Key-press combinations of beam width and intensity controls are used to configure the phaser's safety condition. The STA is used as part of the safety system while aboard Starfleet vessels. It maintains contact between the phaser and the ship's computers to assure that power levels are automatically restrained during shipboard firings, usually limited to heavy stun. Emergency override commands may be keyed in by the beam controls. The STA adapted for phaser use is augmented with target sensors and processors for distant aiming functions.

Energy from the power cell is controlled by all three modules and routed by shielded conduits to a prefire chamber, a 1.5 cm diameter sphere of LiCu 521 reinforced with gulium arkenide. Here the energy is held temporarily by a collapsible charge barrier before passing to the actual LiCu 521 emitter for discharge out of the phaser, creating a pulse. As with the larger phaser types, the power level set by the user determines the pulse frequency and relative proportion of the protonic charge created in the final emitter stage. The Type I contains a single prefire chamber; the Type II contains four.
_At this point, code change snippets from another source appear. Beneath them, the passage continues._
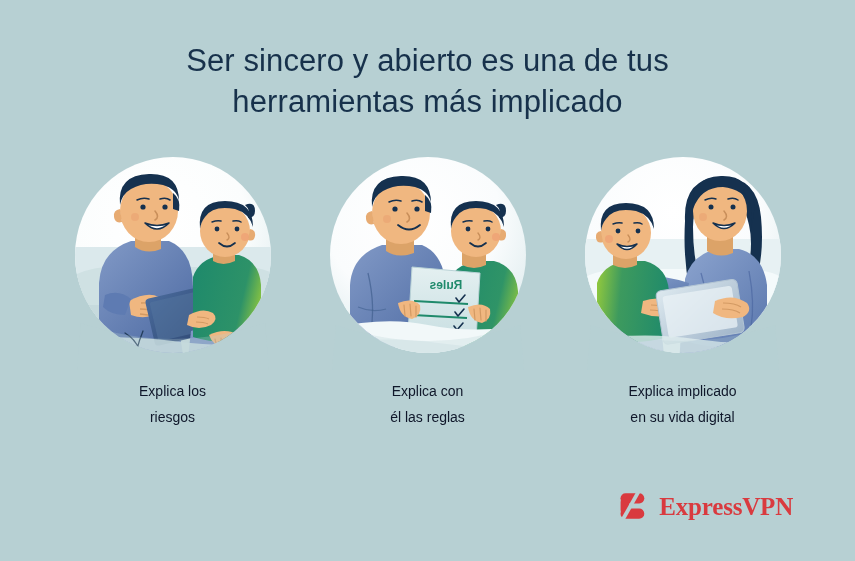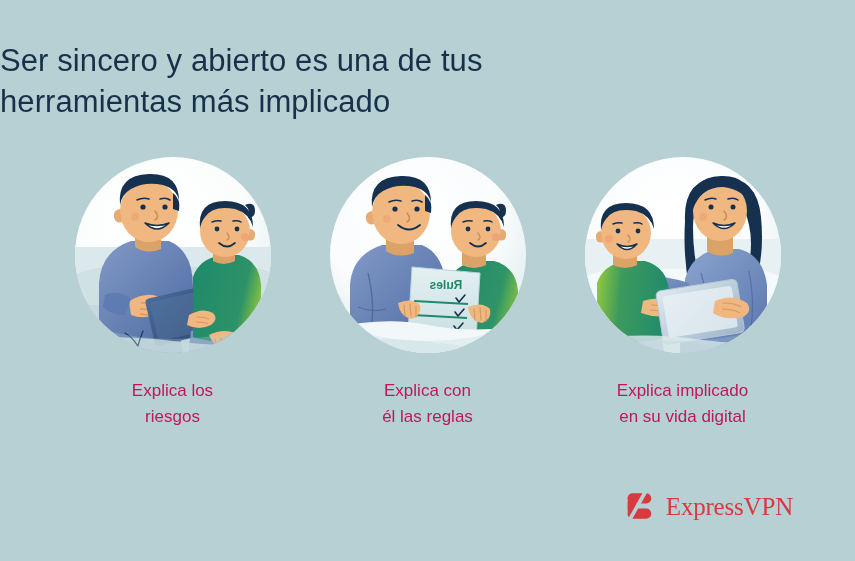"Ser sincero y abierto es" #title-block { text-align: none -> center }
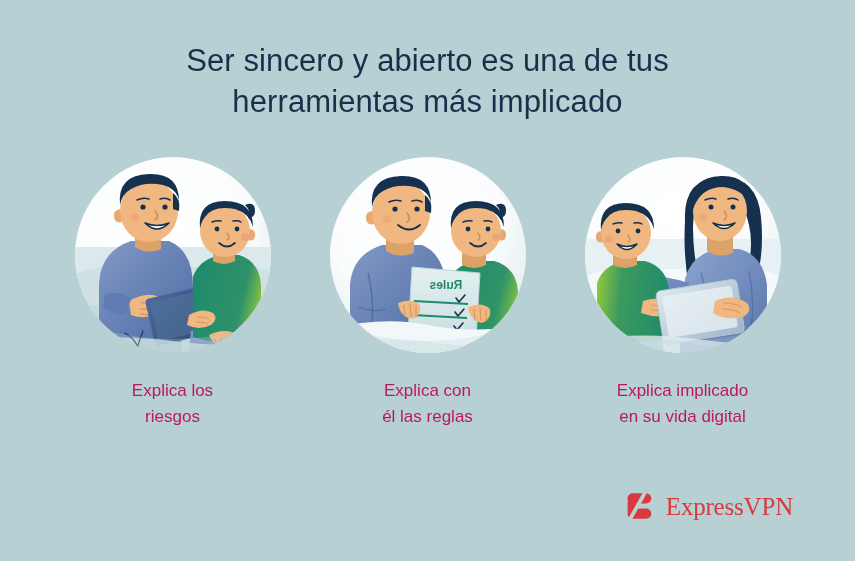"Explica los" .caption { color: #be185d -> #0f172a; font-size: 17px -> 14px }
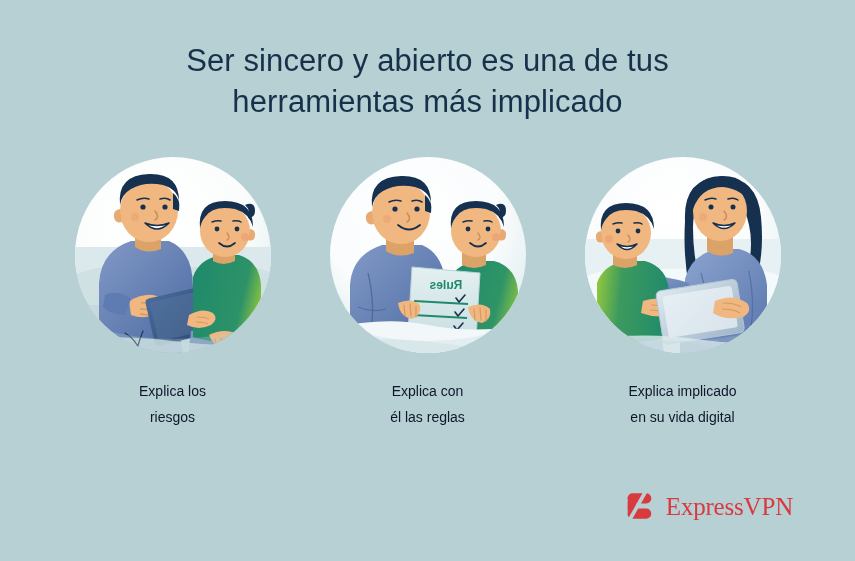"ExpressVPN" #logo-text { font-weight: 400 -> 700 }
At triggering, the charge barrier field breaks down in 0.02 picoseconds. Though the rapid nadion effect the LiCu 521 segmented emitter converts the pumped energy into a tuned phaser discharge. As with the ship's main phasers, the greater the energy pumped from the prefire chamber, the higher will be the percentage of nuclear disruption force (NDF) created. At low to moderate settings, the nuclear disruption threshold will not be crossed, limiting the phaser discharge to stun and thermal impact resulting from simple electromagnetic (SEM) effects.

At the higher settings, as an override precaution for the user, the discharge will take a distance of approximately one meter to decay and recombine to form full-lethality emissions. In the Type I, the emitter crystal is an elliptical solid measuring 0.5 by 1.2 cm. In the Type II, it is a regular trapezoid 1.5 by 2.85 cm.

The Type III-a Compression Phaser rifle's distinguishing itself from it's predecessor are the twin hot swappable power cells, each holding 3.4 by 10^8 megajoules, and a split emitter resonator designed to tune and focus the outgoing beam.

The latest phaser rifle, Type III-b unit supports a hot swappable power cell with a total energy charge of 3.5 x 10^8 MJ, a field replaceable deuterium plasma generator, twelve-stage plasma accelerator, and five-stage cascading prefire chamber. At the terminus of the energy flow is the emitter crystal, also a lithium-copper superconductor like the prefire chamber. The plasma accelerator is critical to pumping the prefire chamber to the proper energy level for controllable nuclear disruption forces (NDF). Almost no classical thermal or other unwanted EM effects are present in the discharge beam. The superheated, rarefied plasma is exhausted past the emitter crystal in a focused stream. The plasma helps ensure that the crystal does not cool too quickly during firing.

The Type III-b also boasts a new seeker/tracker, possessing both passive and active EM and subspace detectors. Like other phaser types, the tracking processor is coupled by the STA to the onboard ship safety system to constrain the rifle to setting 3, unless authorized by senior officer command override.